**TASK TO CARRY OUT**. Please repeat exactly the lines below from the line with "total: 2902.99 -> 3741.64" to the line with "Custodia cover flip", including both, and leave out every picture.

**GIVEN INFORMATION**.
####

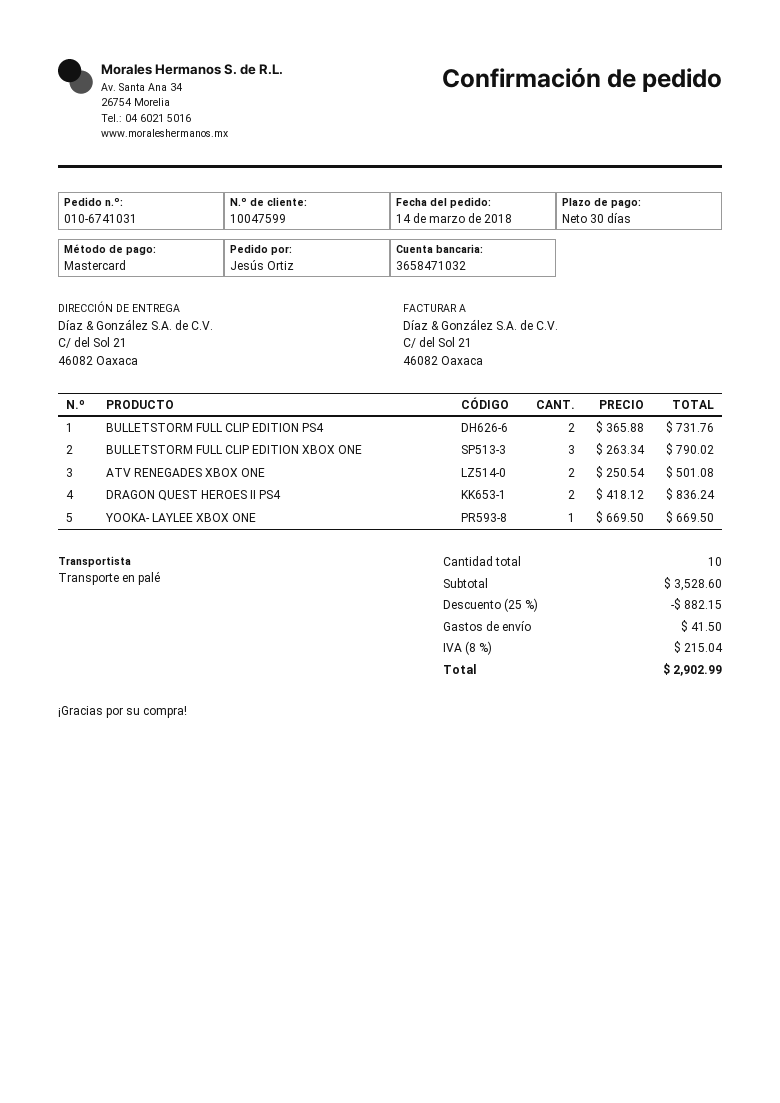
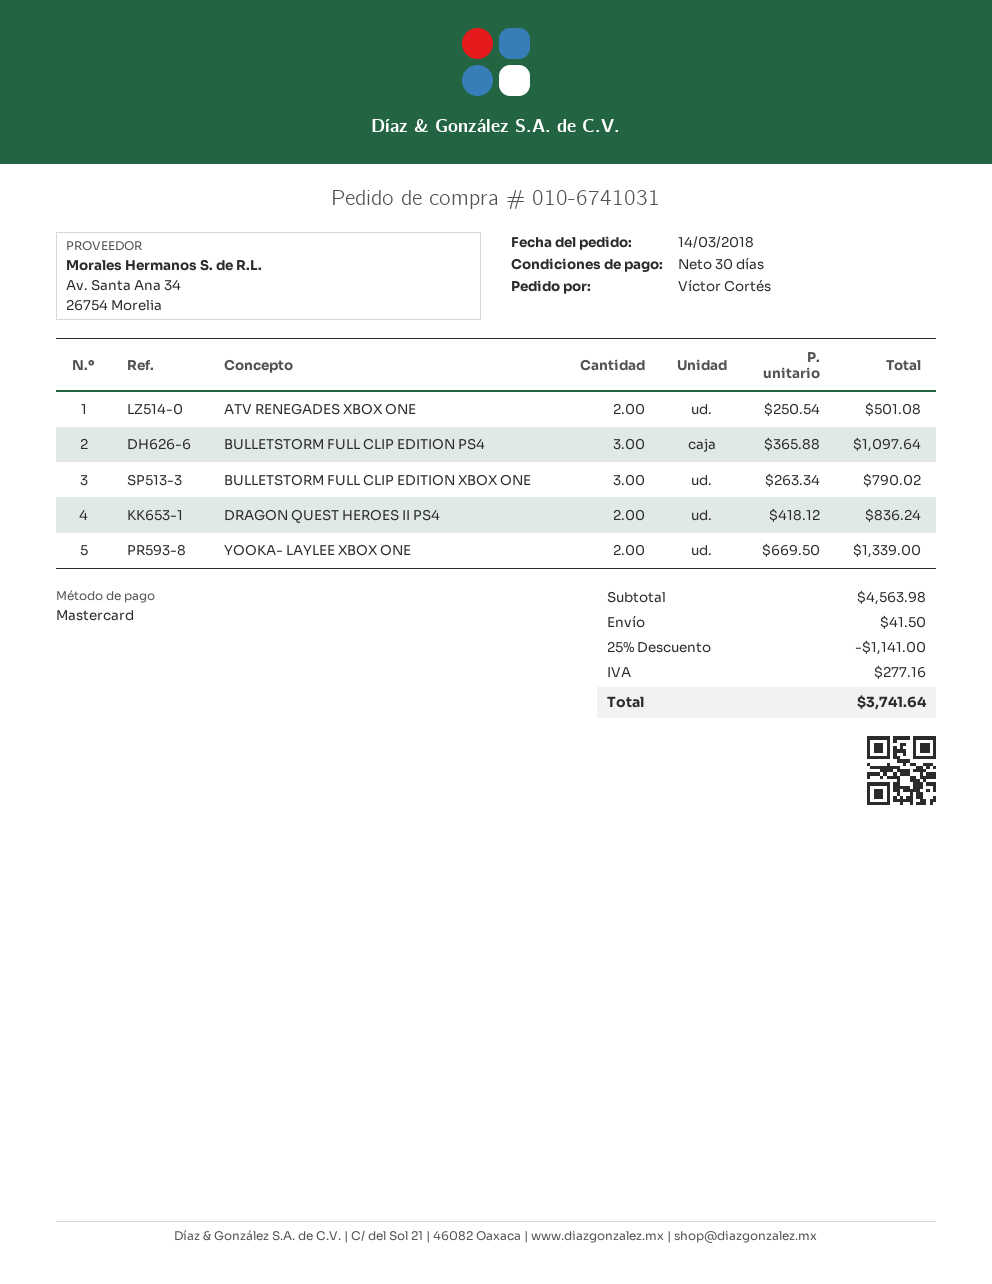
ordered by: Jesús Ortiz -> Víctor Cortés
BULLETSTORM FULL CLIP EDITION PS4: 2 x 365.88 = 731.76 -> 3 x 365.88 = 1097.64
YOOKA- LAYLEE XBOX ONE: 1 x 669.50 = 669.50 -> 2 x 669.50 = 1339.00
subtotal: 3528.60 -> 4563.98
discount: 25% = 882.15 -> 25% = 1141.00
tax: 215.04 -> 277.16
total: 2902.99 -> 3741.64

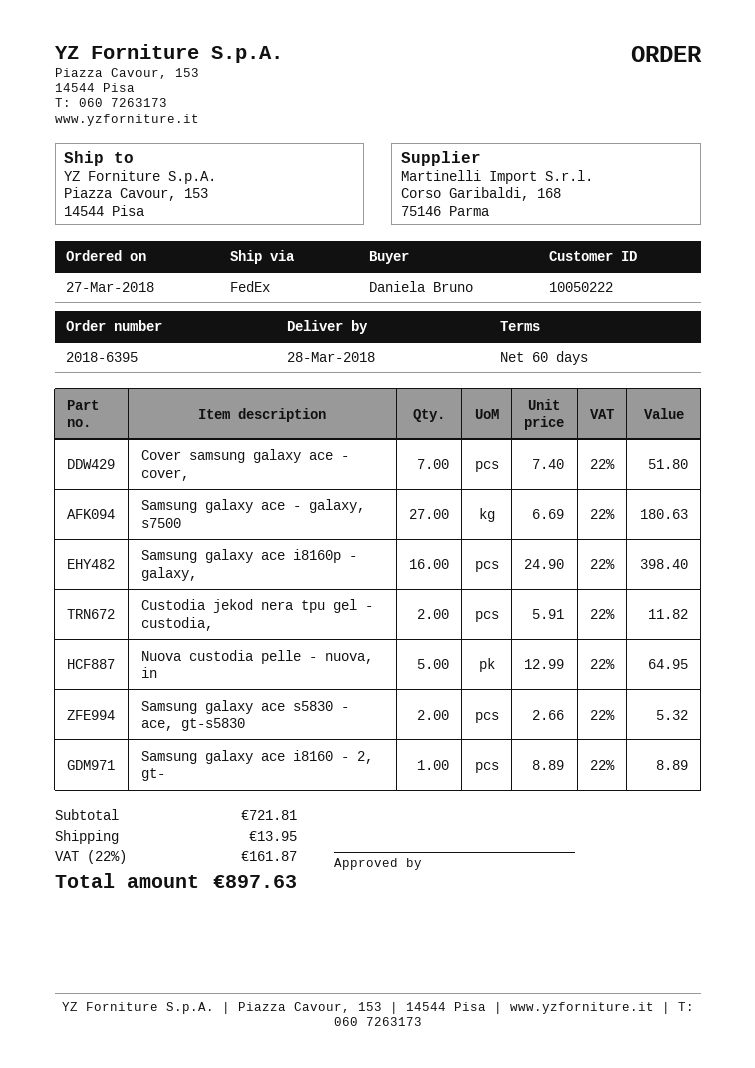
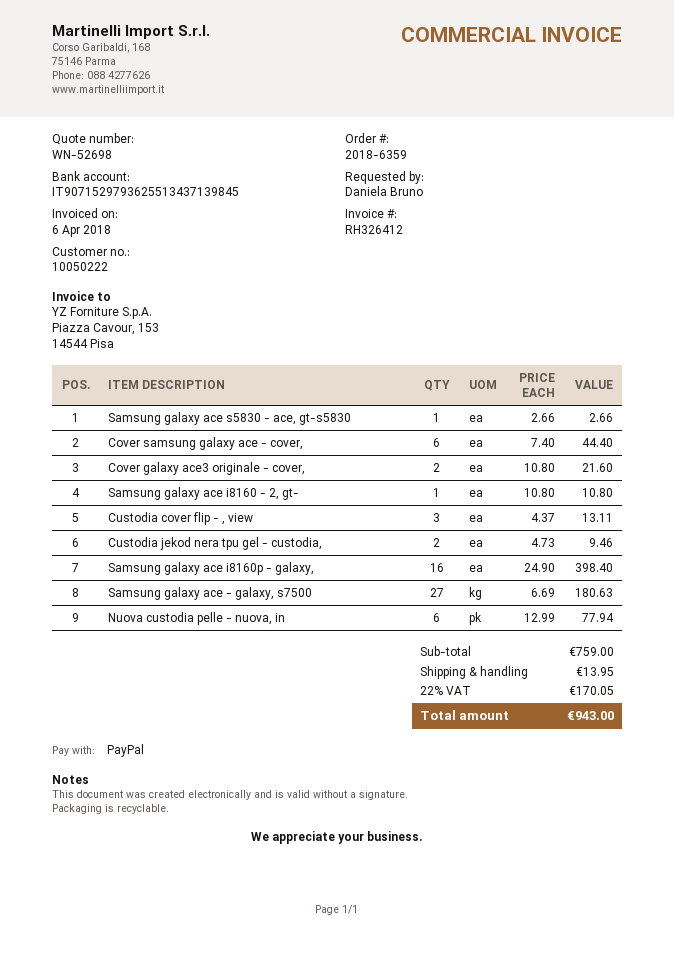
order number: 2018-6395 -> 2018-6359
Cover samsung galaxy ace - cover,: 7 x 7.40 = 51.80 -> 6 x 7.40 = 44.40
Custodia jekod nera tpu gel - custodia,: 2 x 5.91 = 11.82 -> 2 x 4.73 = 9.46
Nuova custodia pelle - nuova, in: 5 x 12.99 = 64.95 -> 6 x 12.99 = 77.94
Samsung galaxy ace s5830 - ace, gt-s5830: 2 x 2.66 = 5.32 -> 1 x 2.66 = 2.66
Samsung galaxy ace i8160 - 2, gt-: 1 x 8.89 = 8.89 -> 1 x 10.80 = 10.80
Cover galaxy ace3 originale - cover,: none -> 2 x 10.80 = 21.60
Custodia cover flip - , view: none -> 3 x 4.37 = 13.11
subtotal: 721.81 -> 759.00
tax: 22% = 161.87 -> 22% = 170.05
total: 897.63 -> 943.00

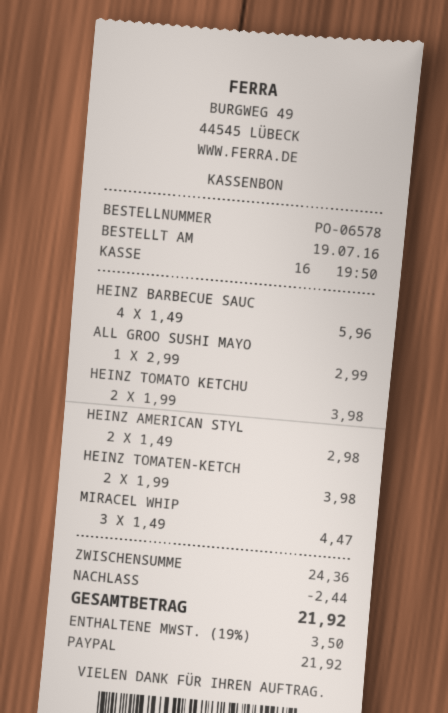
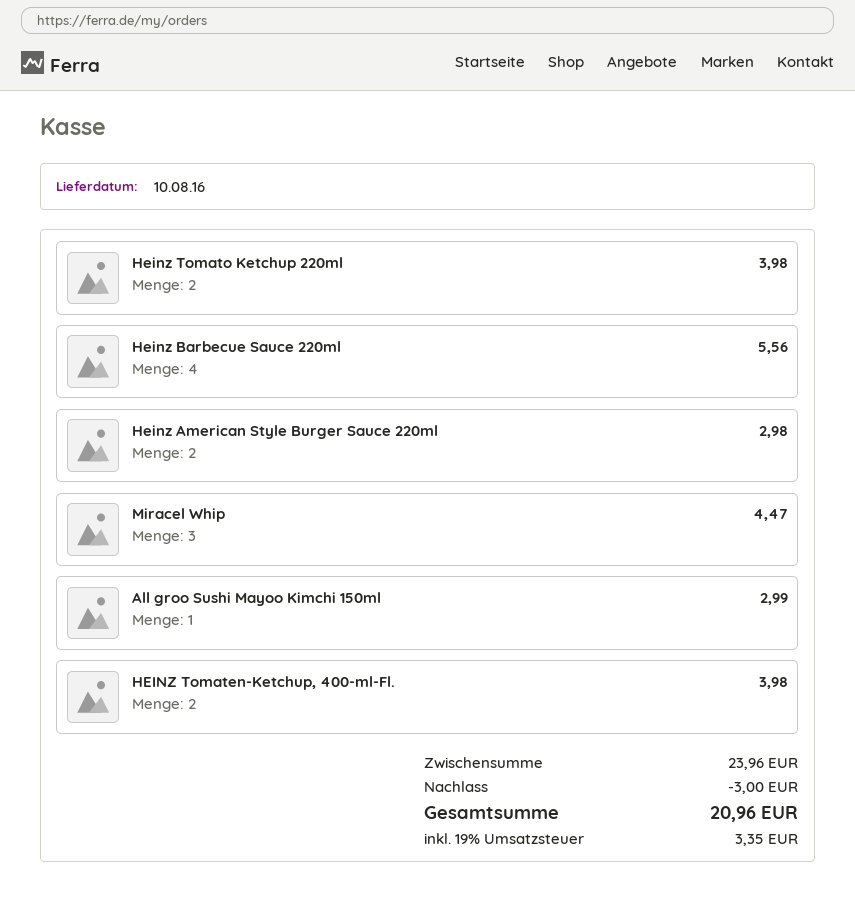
HEINZ BARBECUE SAUC: 4 for 5.96 -> 4 for 5.56
subtotal: 24.36 -> 23.96
discount: 2.44 -> 3.00
tax: 19% = 3.50 -> 19% = 3.35
total: 21.92 -> 20.96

####

**REPLY TO THE TASK**.
total: 2902.99 -> 3741.64

order number: 2018-6395 -> 2018-6359
Cover samsung galaxy ace - cover,: 7 x 7.40 = 51.80 -> 6 x 7.40 = 44.40
Custodia jekod nera tpu gel - custodia,: 2 x 5.91 = 11.82 -> 2 x 4.73 = 9.46
Nuova custodia pelle - nuova, in: 5 x 12.99 = 64.95 -> 6 x 12.99 = 77.94
Samsung galaxy ace s5830 - ace, gt-s5830: 2 x 2.66 = 5.32 -> 1 x 2.66 = 2.66
Samsung galaxy ace i8160 - 2, gt-: 1 x 8.89 = 8.89 -> 1 x 10.80 = 10.80
Cover galaxy ace3 originale - cover,: none -> 2 x 10.80 = 21.60
Custodia cover flip - , view: none -> 3 x 4.37 = 13.11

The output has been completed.